* [WHAT THE EXERCISE ASKS]:
Go through the entries below and tally the lines containing the string "size"; report only the tally.

* [PROVIDED INFORMATION]:
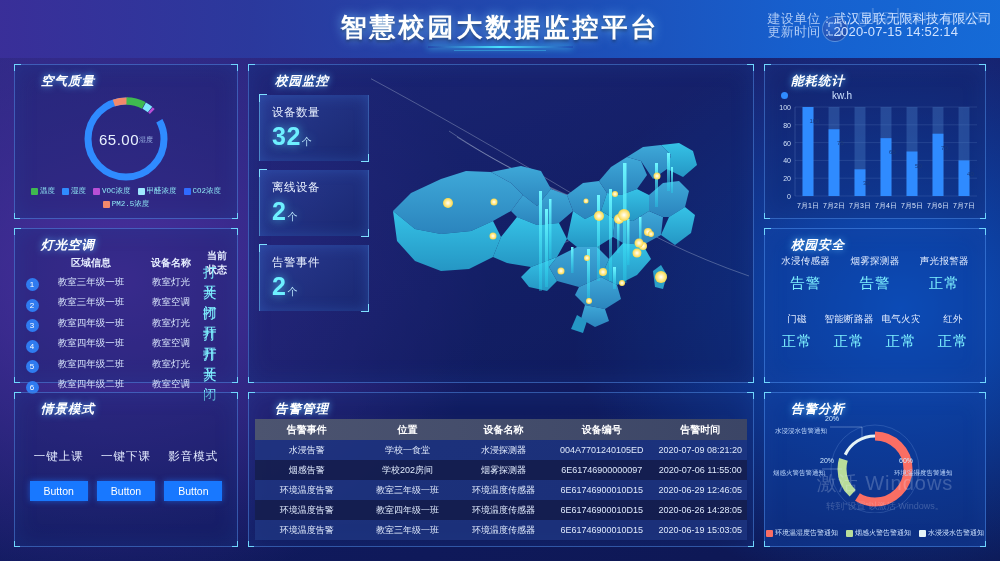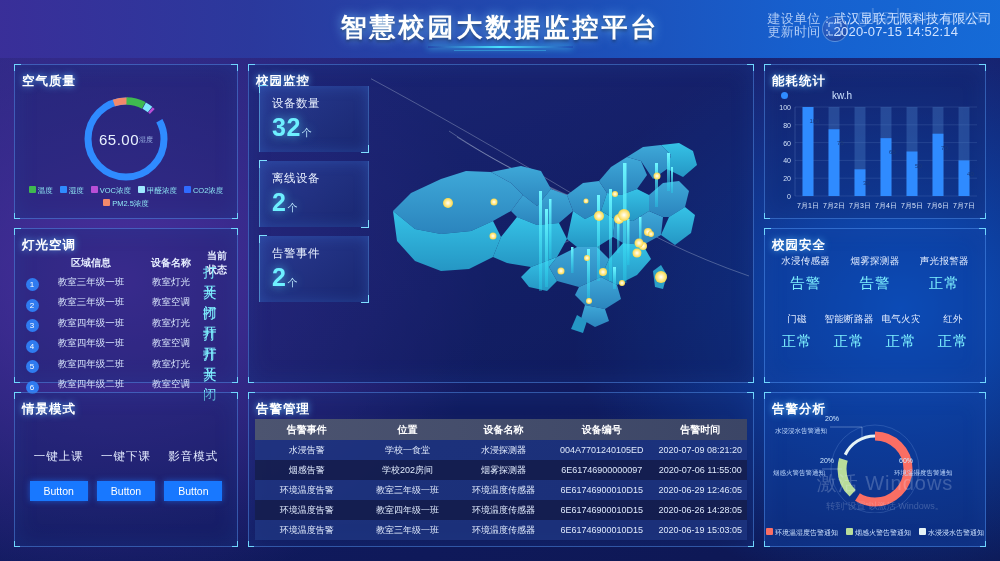--- a/index.html
+++ b/index.html
@@ -73,8 +73,8 @@
   .panel .c3 { left:-1px; bottom:-1px; border-right:none; border-top:none; }
   .panel .c4 { right:-1px; bottom:-1px; border-left:none; border-top:none; }
   .panel-title {
-    position:absolute; left:7px; top:8px; font-size:12.5px; font-weight:bold;
-    color:#ffffff; letter-spacing:1px; text-shadow:0 0 7px rgba(90,190,255,.9);
+    position:absolute; left:26px; top:8px; font-size:12.5px; font-weight:bold;
+    color:#ffffff; letter-spacing:1px; text-shadow:0 0 7px rgba(90,190,255,.9);font-style:italic;
   }
 
   

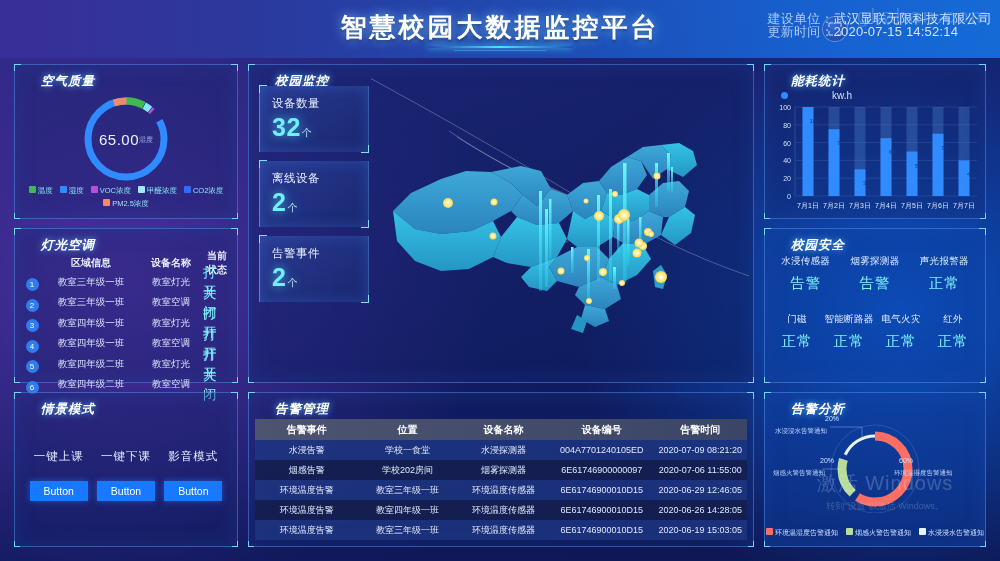--- a/index.html
+++ b/index.html
@@ -142,7 +142,7 @@
   }
 
   
-  .stat-col { position:absolute; left:10px; top:21px; width:123px; }
+  .stat-col { position:absolute; left:10px; top:30px; width:123px; }
   .stat-card {
     position:relative; width:110px; height:66px; margin-bottom:9px;
     background:linear-gradient(145deg, rgba(42,62,150,.85), rgba(25,40,112,.85));

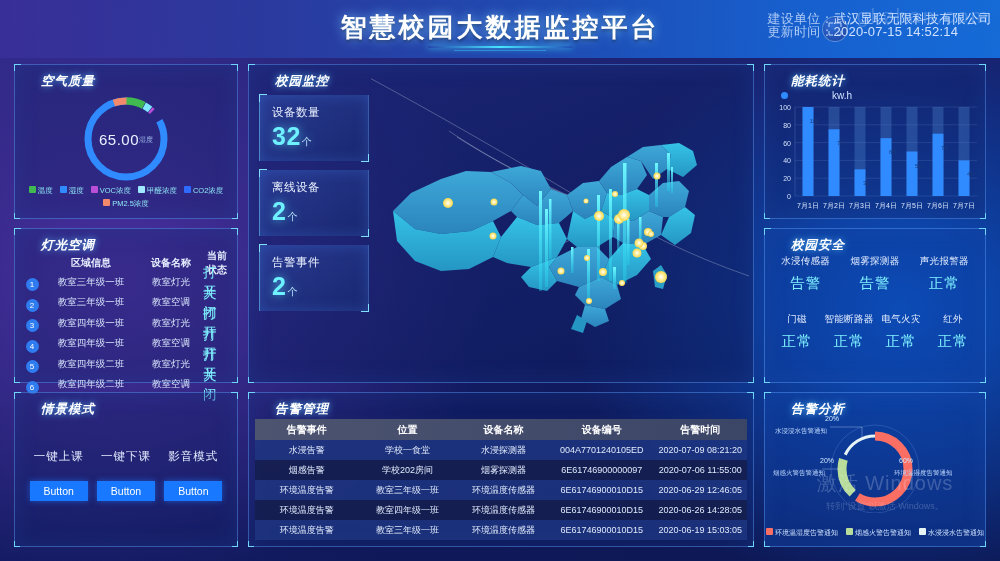--- a/index.html
+++ b/index.html
@@ -107,7 +107,7 @@
     position:absolute; left:8px; right:8px; bottom:9px;
     display:flex; flex-wrap:wrap; justify-content:center; gap:3px 7px;
   }
-  .lg-item { display:flex; align-items:flex-start; font-size:7.5px; color:#8fe8f5; white-space:nowrap; }
+  .lg-item { display:flex; align-items:center; font-size:7.5px; color:#8fe8f5; white-space:nowrap;font-family:Liberation Mono, monospace; }
   .lg-sw { width:7px; height:7px; margin-right:2px; border-radius:1px; }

* [TASK OUTPUT]:
4